En este sentido -y aquí empiezan los problemas-, los Colegios y el CGP no solo no están cumpliendo con su deber de garantizar que sus colegiados ejerzan su labor desde la práctica científica y cumplan con sus obligaciones, sino que —en algunos casos— están amparando prácticas pseudocientíficas y actividades que podrían calificarse de engañosas o, directamente, de fraudulentas; acogen en su seno charlas, talleres, supuestas formaciones de técnicas y procedimientos sin ningún aval científico o que han sido desechadas por espurias o ineficaces desde hace tiempo.

¿Y por qué ocurre esto? Un servidor puede especular o tener sus propias hipótesis, pero si tuviera que aplicar el sentido común, es probable que la respuesta más plausible tenga que ver con el interés económico puro y duro; ¿por qué ir en contra de mis propios colegiados si son, en definitiva, quienes pagan religiosamente la cuota del Colegio? Se hace la vista gorda a cambio de suculentos ingresos. Lamentablemente, esta lógica perversa contribuye a degradar la imagen de la profesión y de los profesionales que se dejan la piel, su tiempo y dinero, para ejercer la psicología de la manera más respetable y digna posible. No hay derecho.

Cuando los de abajo se mueven, los de arriba no cobran

En resumen, ¿cómo vamos a prestigiar esta disciplina científica si, quienes deberían velar por la integridad, la capacitación y el buen desempeño laboral de sus profesionales, ni siquiera son capaces de hacer su trabajo? ¿Qué va a pensar la sociedad de nuestro gremio si permitimos que cualquier iluminado, por mucho que disponga de un título de Graduado en Psicología, pueda practicar pseudoterapias que han demostrado ser ineficaces e incluso perjudiciales para la salud mental de las personas?

Como psicólogo colegiado y acérrimo defensor de la psicología científica, apelo a la responsabilidad de las instituciones y organismos que he citado antes; ya saben, aquello de que nunca es tarde si la rectificación merece la pena (o algo así). Pero también me dirijo a mis colegas de profesión: somos nosotros, vosotros, los protagonistas de esta historia y los más afectados por el statu quo. Saldremos más o menos perjudicados -o beneficiados- de esta situación en función de cómo utilicemos nuestra capacidad de persuasión para generar cambios significativos. Y esto implica que, a veces, hay que plantarse. No hay que olvidar que las transformaciones se dan por el compromiso inicial de unos pocos y el seguidismo posterior de otros muchos.
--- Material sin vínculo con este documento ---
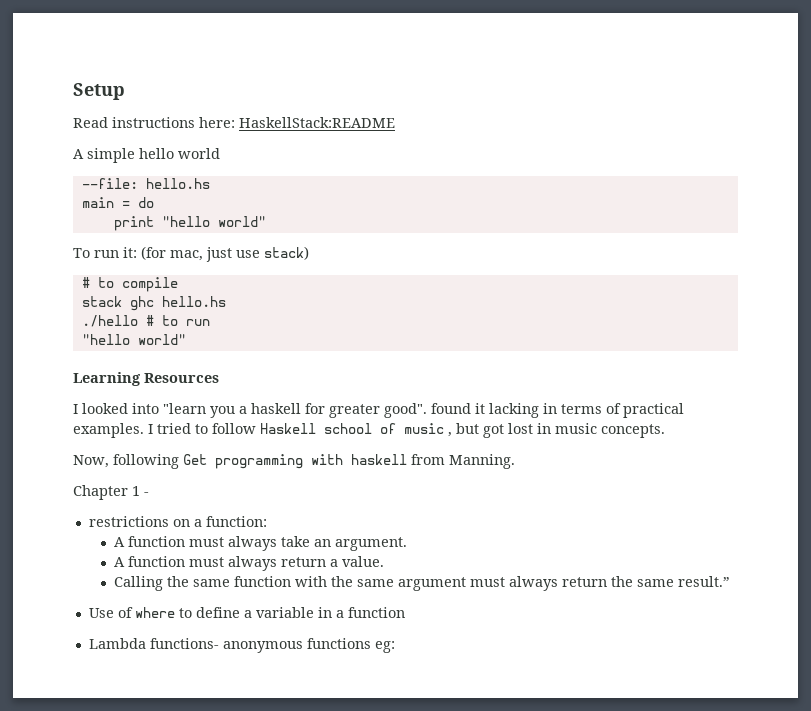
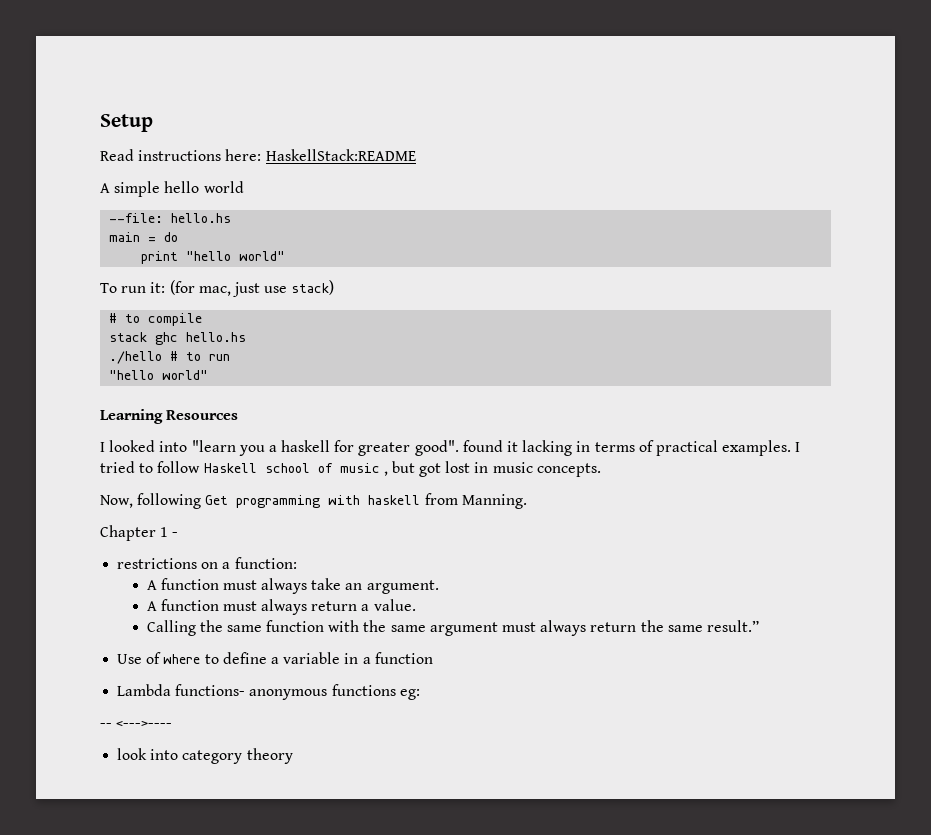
+ -- <--->----
+ look into category theory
Ante este asunto, la indiferencia o la neutralidad son actitudes incomprensibles que solo perpetúan la complicidad con un sistema que actúa en contra de nuestros legítimos intereses, como poder competir en igualdad de condiciones frente al resto de colegas o no tener que compartir profesión con quienes se empeñan en dilapidar el capital científico, psicológico y humano con sus malas praxis y pantomimas.